Hoy estamos retados a descubrir el poder evangelizador de las celebraciones cristianas. En la misma celebración, la comunidad cristiana tiene posibilidades grandes de interrogación, de provocación, de evocación del misterio que nos envuelve y que somos.
Hacemos equipos para la catequesis y para la acción social… Nada que decir. Pero sí sugerir la necesidad de equipos para hacer que la celebración, sobre todo de la misa dominical, los funerales y las celebraciones de los diversos sacramentos, unas celebraciones del misterio cristiano que provoquen hacia el misterio celebrado.
 
[1] Dionisio BOROBIO, La celebración en la Iglesia I, Sígueme, Salamanca 1991.
[2] Álvaro GINEL, Diez celebraciones para la primera comunión, CCS. Madrid 20022.

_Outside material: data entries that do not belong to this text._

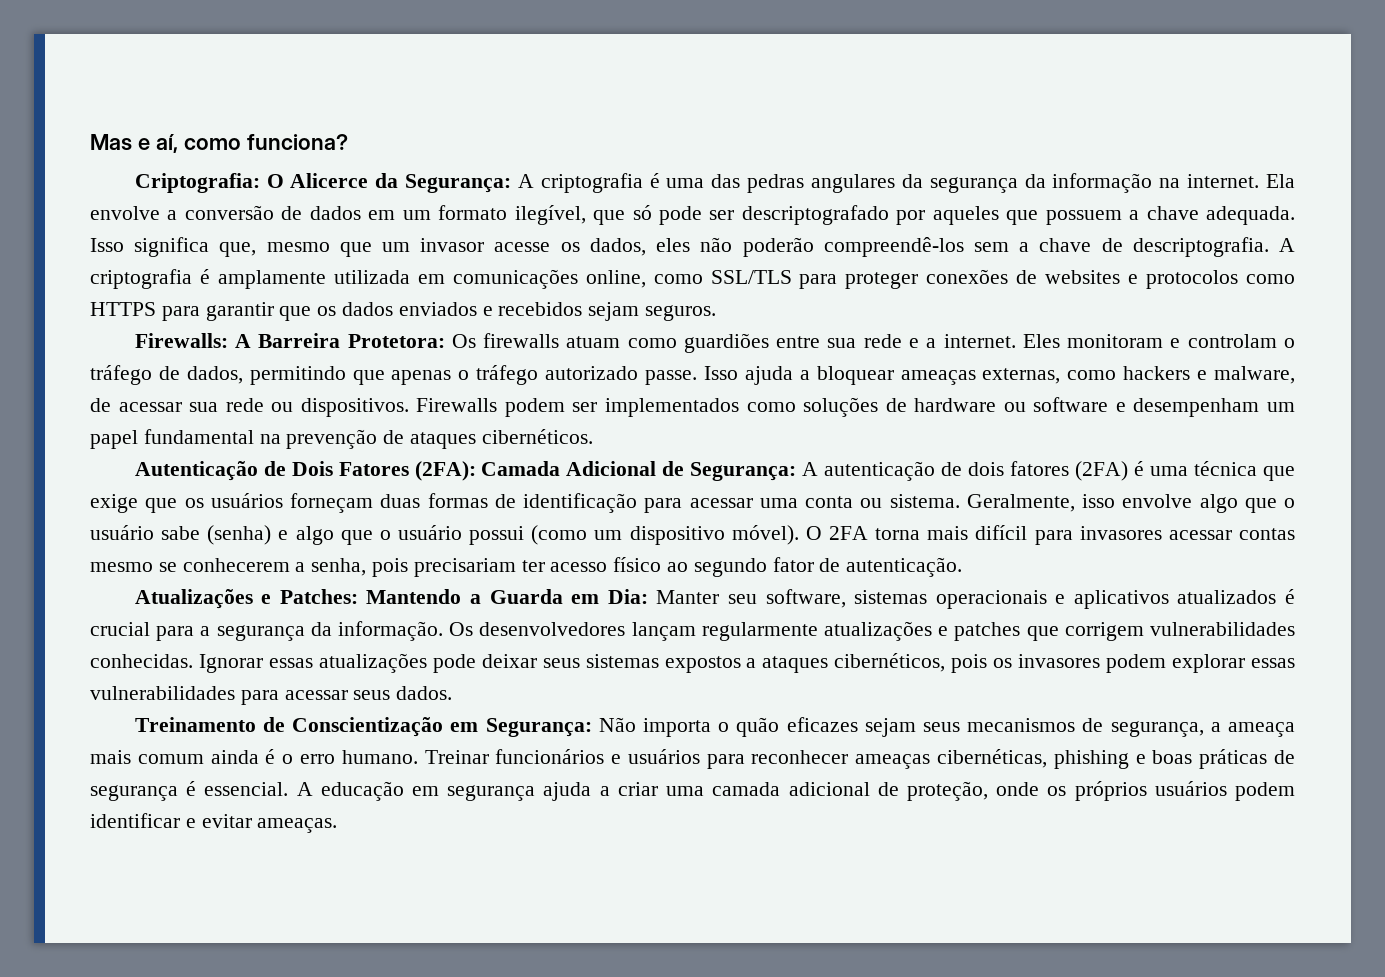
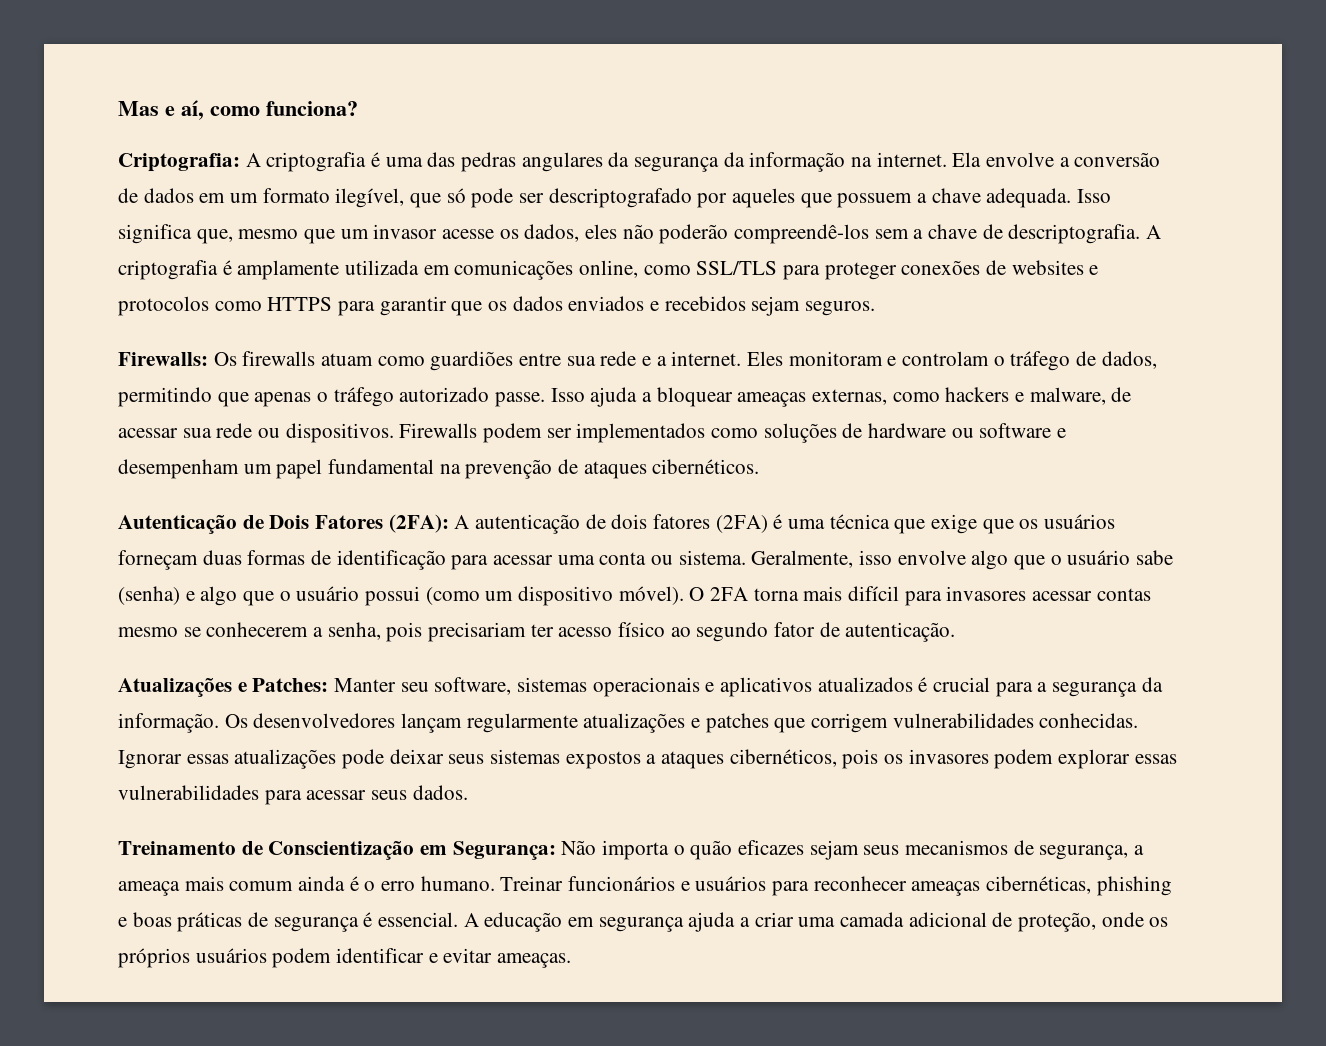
- Criptografia: O Alicerce da Segurança: A criptografia é uma das pedras angulares da segurança da informação na internet.
+ Criptografia: A criptografia é uma das pedras angulares da segurança da informação na internet.
- Firewalls: A Barreira Protetora: Os firewalls atuam como guardiões entre sua rede e a internet.
+ Firewalls: Os firewalls atuam como guardiões entre sua rede e a internet.
- Autenticação de Dois Fatores (2FA): Camada Adicional de Segurança: A autenticação de dois fatores (2FA) é uma técnica que exige que os usuários forneçam duas formas de identificação para acessar uma conta ou sistema.
+ Autenticação de Dois Fatores (2FA): A autenticação de dois fatores (2FA) é uma técnica que exige que os usuários forneçam duas formas de identificação para acessar uma conta ou sistema.
- Atualizações e Patches: Mantendo a Guarda em Dia: Manter seu software, sistemas operacionais e aplicativos atualizados é crucial para a segurança da informação.
+ Atualizações e Patches: Manter seu software, sistemas operacionais e aplicativos atualizados é crucial para a segurança da informação.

[3] He realizado un muestreo participando en varias celebraciones dominicales para ver cómo se hacía las cosas y para escuchar lo que la gente decía en los corrillos al finalizar la celebración.
[4] Como experiencia, en la misa familiar que tiene lugar cada mes y medio en un colegio de religiosas de Madrid, promovida por la Asociación de Padres de Alumnos, al cabo de tres años es posible pensar en comprar túnicas para los que tienen que realizar ministerios en la celebración de la Eucaristía. Hemos comenzado por los adultos, para que sean ellos los primeros en “vestirse el traje de celebración”.

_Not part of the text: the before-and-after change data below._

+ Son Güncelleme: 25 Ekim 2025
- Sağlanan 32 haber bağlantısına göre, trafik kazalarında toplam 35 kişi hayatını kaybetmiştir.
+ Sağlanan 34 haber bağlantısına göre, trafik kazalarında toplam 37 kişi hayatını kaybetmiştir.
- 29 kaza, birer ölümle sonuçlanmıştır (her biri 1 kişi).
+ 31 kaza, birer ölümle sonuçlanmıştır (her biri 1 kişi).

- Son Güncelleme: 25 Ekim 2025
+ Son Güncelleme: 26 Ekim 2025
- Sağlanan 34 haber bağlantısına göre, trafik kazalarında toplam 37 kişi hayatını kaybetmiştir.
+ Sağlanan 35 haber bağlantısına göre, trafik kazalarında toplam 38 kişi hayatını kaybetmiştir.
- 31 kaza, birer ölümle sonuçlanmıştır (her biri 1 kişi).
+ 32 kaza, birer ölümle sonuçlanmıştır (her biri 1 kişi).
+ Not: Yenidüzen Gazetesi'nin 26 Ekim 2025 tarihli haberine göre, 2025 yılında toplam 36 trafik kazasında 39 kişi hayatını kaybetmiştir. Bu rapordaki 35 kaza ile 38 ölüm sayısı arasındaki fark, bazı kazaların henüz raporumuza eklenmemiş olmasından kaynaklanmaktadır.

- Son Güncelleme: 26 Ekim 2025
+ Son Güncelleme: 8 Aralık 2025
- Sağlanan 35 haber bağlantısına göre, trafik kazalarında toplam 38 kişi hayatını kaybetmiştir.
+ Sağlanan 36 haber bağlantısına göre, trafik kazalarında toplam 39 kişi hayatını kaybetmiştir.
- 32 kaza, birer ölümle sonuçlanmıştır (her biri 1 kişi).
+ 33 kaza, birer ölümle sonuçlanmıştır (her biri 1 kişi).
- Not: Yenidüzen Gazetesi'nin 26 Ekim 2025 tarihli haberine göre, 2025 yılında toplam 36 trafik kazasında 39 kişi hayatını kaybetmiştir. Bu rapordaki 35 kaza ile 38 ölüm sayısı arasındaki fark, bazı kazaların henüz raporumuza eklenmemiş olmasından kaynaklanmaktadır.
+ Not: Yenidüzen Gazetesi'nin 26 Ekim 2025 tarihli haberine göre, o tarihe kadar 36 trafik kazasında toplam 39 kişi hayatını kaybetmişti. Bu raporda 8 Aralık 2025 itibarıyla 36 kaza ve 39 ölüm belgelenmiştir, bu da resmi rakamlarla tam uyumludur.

[5] Es curioso ver lo bien que entienden los adultos, los niños y los adolescentes advertencias como estas: Os pido una cosa: seriedad, nada de risitas. La manera de hacer nuestra es muy importante porque los demás nos ven y les transmitimos con nuestro rostro muchas cosas…
[6] Existe la tendencia a olvidar o ignorar la voz humana en cuanto tal, su tonalidad propia, su timbre particular, esa peculiaridad que cada persona posee cuando habla y que constituye una extraordinaria riqueza de variabilidad…. La voz humana que escuchamos en la celebración no es sólo un instrumento al servicio de la proclamación de la palabra. Ella misma es manifestación y encarnación de esa palabra. La voz del que habla o canta en la liturgia deviene el lugar de resonancia de la ternura de dios, de sus exigencias, de su “cólera”, de su misericordia. Dios “pasa” a través de la voz (L. Maldonado-P. Fernández, La celebración litúrgica: Fenomenología y Teología de la celebración, en Dionisio BOROBIO, o.c., pp. 290-29).